She’s Beautiful When She’s Angry: A new film on the feminist movement will amuse and infuriate you: a review by Nancy Bishop

She’s Beautiful When She’s Angry is a new film documentary that takes us back to the early days of the women’s liberation movement in 1966-71. The film reminds us of how many gains we made back then, how much we’ve lost recently, and how much is still to be fought for in the future. If you’re a woman of a certain age, the film may make you mad at what we put up with then and still endure. If you’re a younger woman today, the film can be eye-opening and provocative.

Watch the trailer.

The battles for women’s rights are not over. Read the stories about the sexual harassment lawsuit against Kleiner Perkins, a major venture capital firm.
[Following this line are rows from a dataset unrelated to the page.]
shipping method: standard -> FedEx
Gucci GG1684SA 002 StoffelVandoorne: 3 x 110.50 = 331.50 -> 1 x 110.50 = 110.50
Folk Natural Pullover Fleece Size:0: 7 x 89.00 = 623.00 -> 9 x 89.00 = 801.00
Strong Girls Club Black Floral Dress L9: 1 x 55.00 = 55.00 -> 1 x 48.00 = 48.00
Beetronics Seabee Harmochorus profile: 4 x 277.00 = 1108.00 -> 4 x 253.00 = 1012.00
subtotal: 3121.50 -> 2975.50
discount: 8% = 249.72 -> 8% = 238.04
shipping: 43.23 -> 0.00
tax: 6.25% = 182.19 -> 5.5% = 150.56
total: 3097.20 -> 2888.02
Plaintiff Ellen Pao lost her case, but it shines a bright light on the gender issues in the VC and tech industries. (Best quote from the case: When another woman partner complained to her employer about sexual harassment, she was told she should be “flattered.”)
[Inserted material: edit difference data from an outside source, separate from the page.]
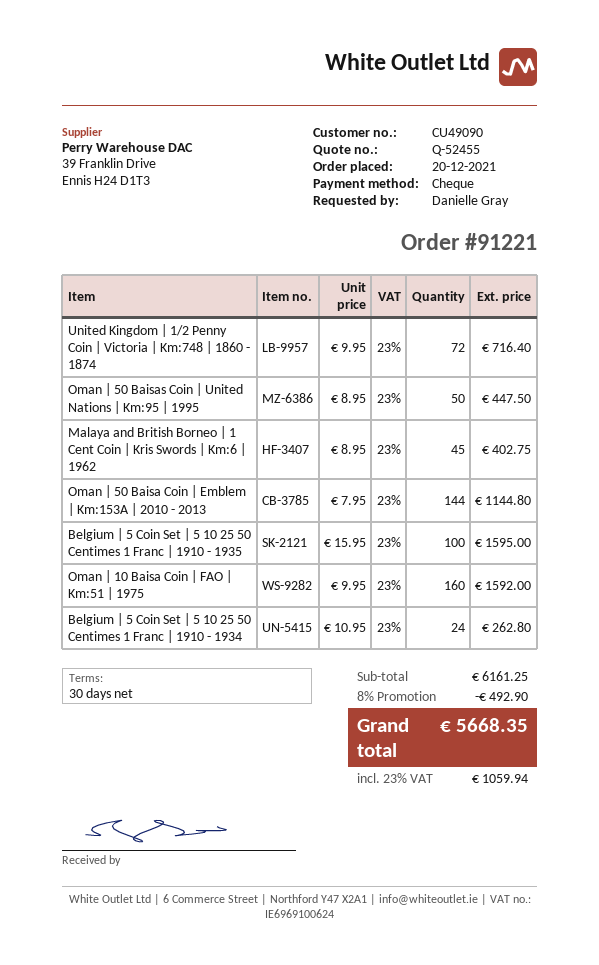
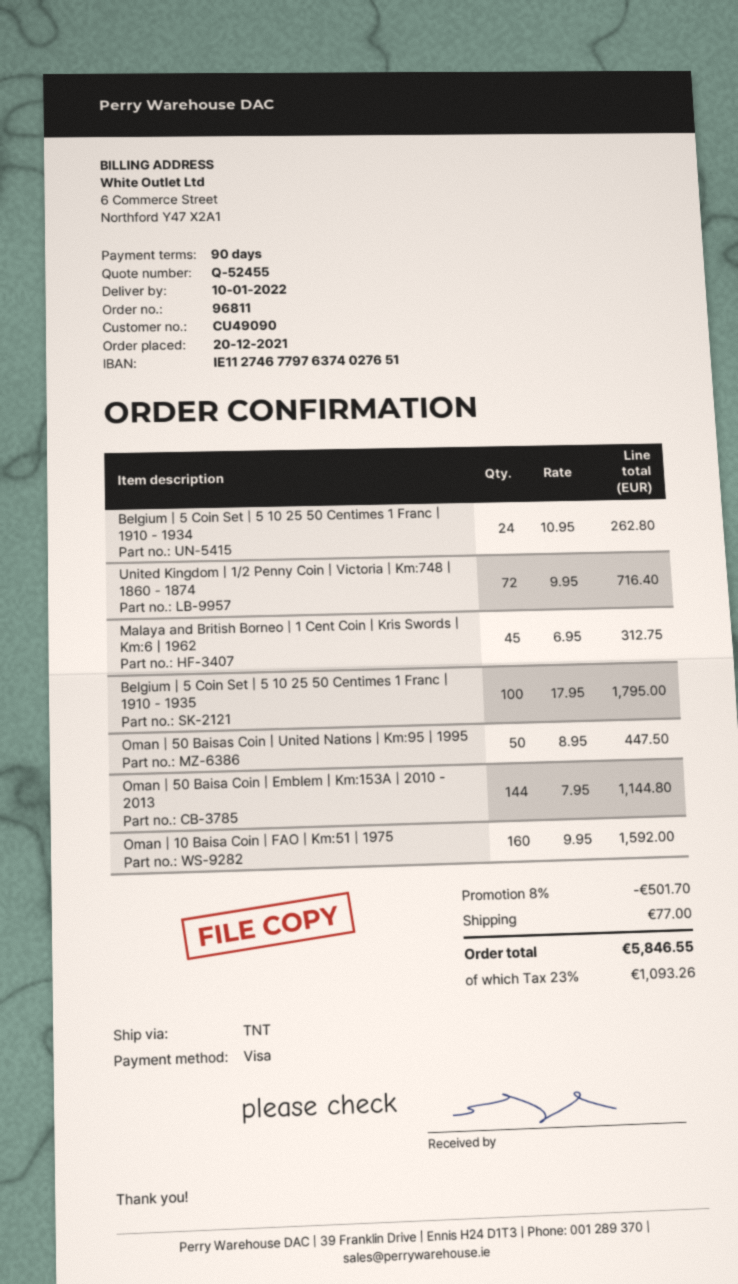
order number: 91221 -> 96811
payment terms: 30 days -> 90 days
payment method: cheque -> Visa
Malaya and British Borneo | 1 Cent Coin | Kris Swords | Km:6 | 1962: 45 x 8.95 = 402.75 -> 45 x 6.95 = 312.75
Belgium | 5 Coin Set | 5 10 25 50 Centimes 1 Franc | 1910 - 1935: 100 x 15.95 = 1595.00 -> 100 x 17.95 = 1795.00
discount: 8% = 492.90 -> 8% = 501.70
shipping: none -> 77.00
tax: 23% = 1059.94 -> 23% = 1093.26
total: 5668.35 -> 5846.55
In the ‘60s, I would have been appalled but not surprised by a remark like that.

Yes, the world of the 1960s was as it’s portrayed in AMC’s Mad Men. Classified ads, organized under “Help Wanted-Female” could specify that the secretary be attractive as well as skilled on the keyboard and steno pad. It was assumed that a woman would stay home, take care of the house and the children, and be ready with dinner and a drink for her husband at the end of the day. A career? Nope. Life was a series of no’s.

At Steinmetz High School, I couldn’t take print shop because I was a girl. No matter that my father ran a printing company. In college, we were told we couldn’t be lawyers and we couldn’t cover hard news for the newspaper. This almost-Missouri BJ grad couldn’t be hired as a copywriter for the big industrial company that was interviewing on campus. “We only hire girls as researchers.” As late as the early ‘80s, I was denied a credit card in my own name. It makes my blood boil and my blood pressure soar to think of it.
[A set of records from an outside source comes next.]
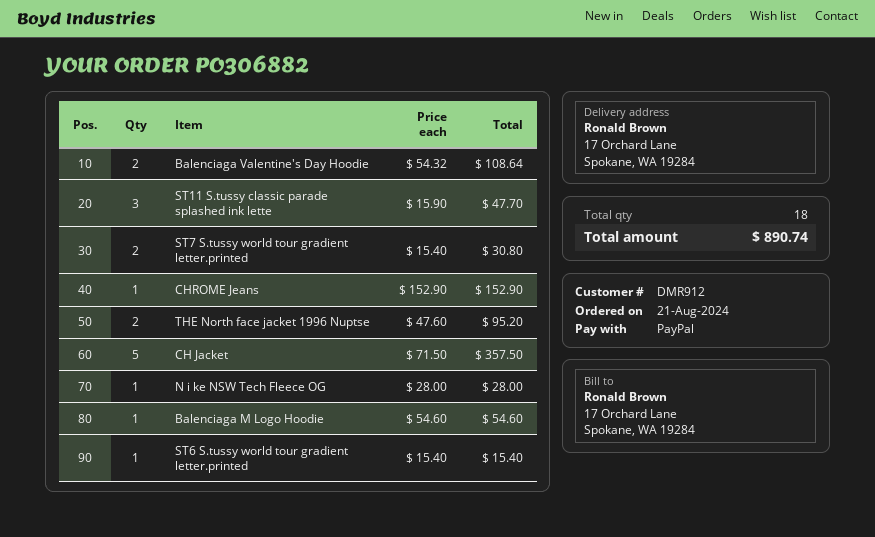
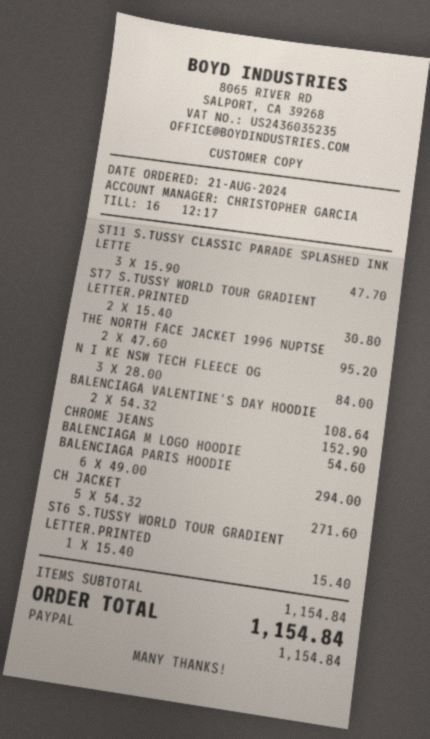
CH Jacket: 5 x 71.50 = 357.50 -> 5 x 54.32 = 271.60
N i ke NSW Tech Fleece OG: 1 x 28.00 = 28.00 -> 3 x 28.00 = 84.00
BALENCIAGA PARIS HOODIE: none -> 6 x 49.00 = 294.00
total: 890.74 -> 1154.84

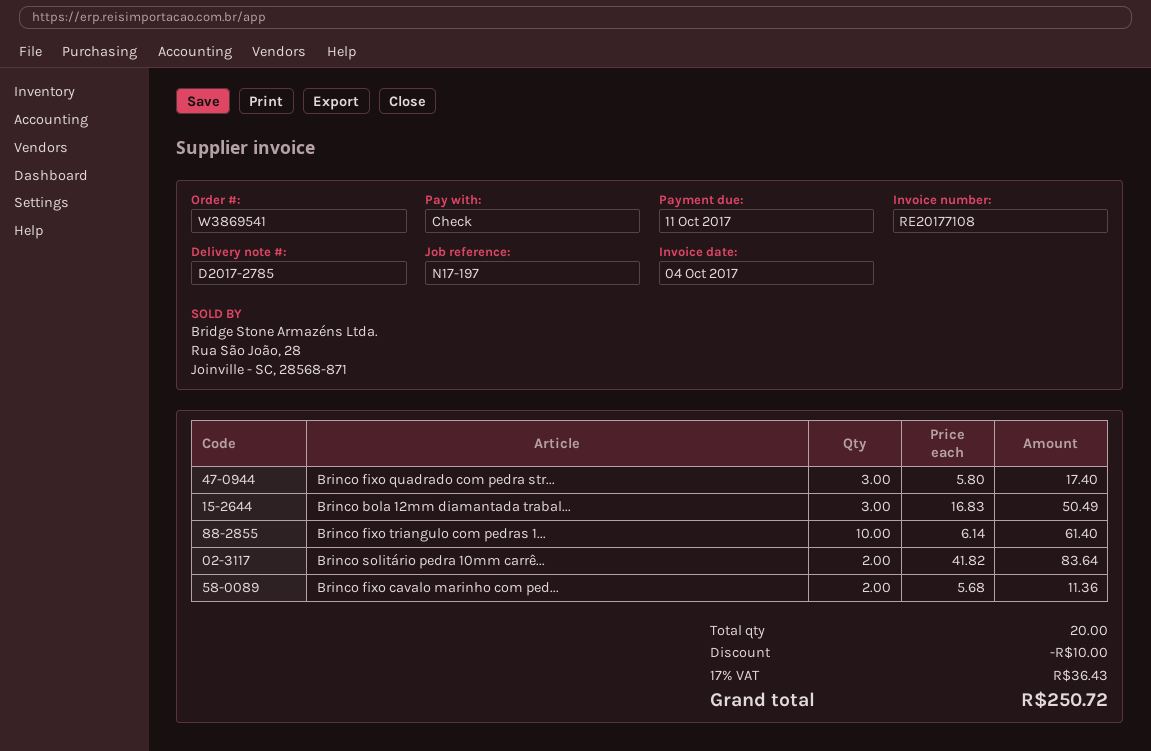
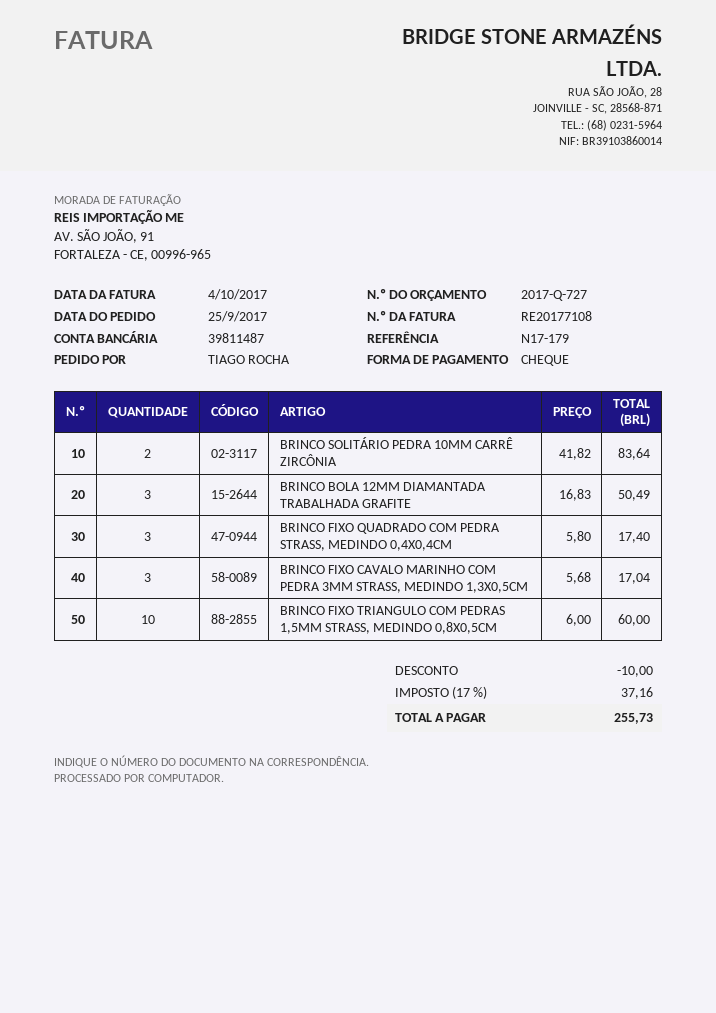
reference: N17-197 -> N17-179
Brinco fixo triangulo com pedras 1...: 10 x 6.14 = 61.40 -> 10 x 6.00 = 60.00
Brinco fixo cavalo marinho com ped...: 2 x 5.68 = 11.36 -> 3 x 5.68 = 17.04
tax: 17% = 36.43 -> 17% = 37.16
total: 250.72 -> 255.73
(To be fair, I should note that I was editor-in-chief of the Steinmetz Star, the student newspaper and co-editor of ShowMe, the Missouri humor magazine, formerly an all-male province. So I did overcome some barriers.)

She’s Beautiful When She’s Angry, a 90-minute film directed by Mary Dore, does not spend a lot of time glorifying the feminist icons of the 1960s. Gloria Steinem, Betty Friedan, Bella Abzug and Germaine Greer make appearances. But the film focuses on the women—the activists and organizers—who made things happen on the ground in New York, Chicago, Washington, San Francisco and other cities. She’s Beautiful When She’s Angry is their story.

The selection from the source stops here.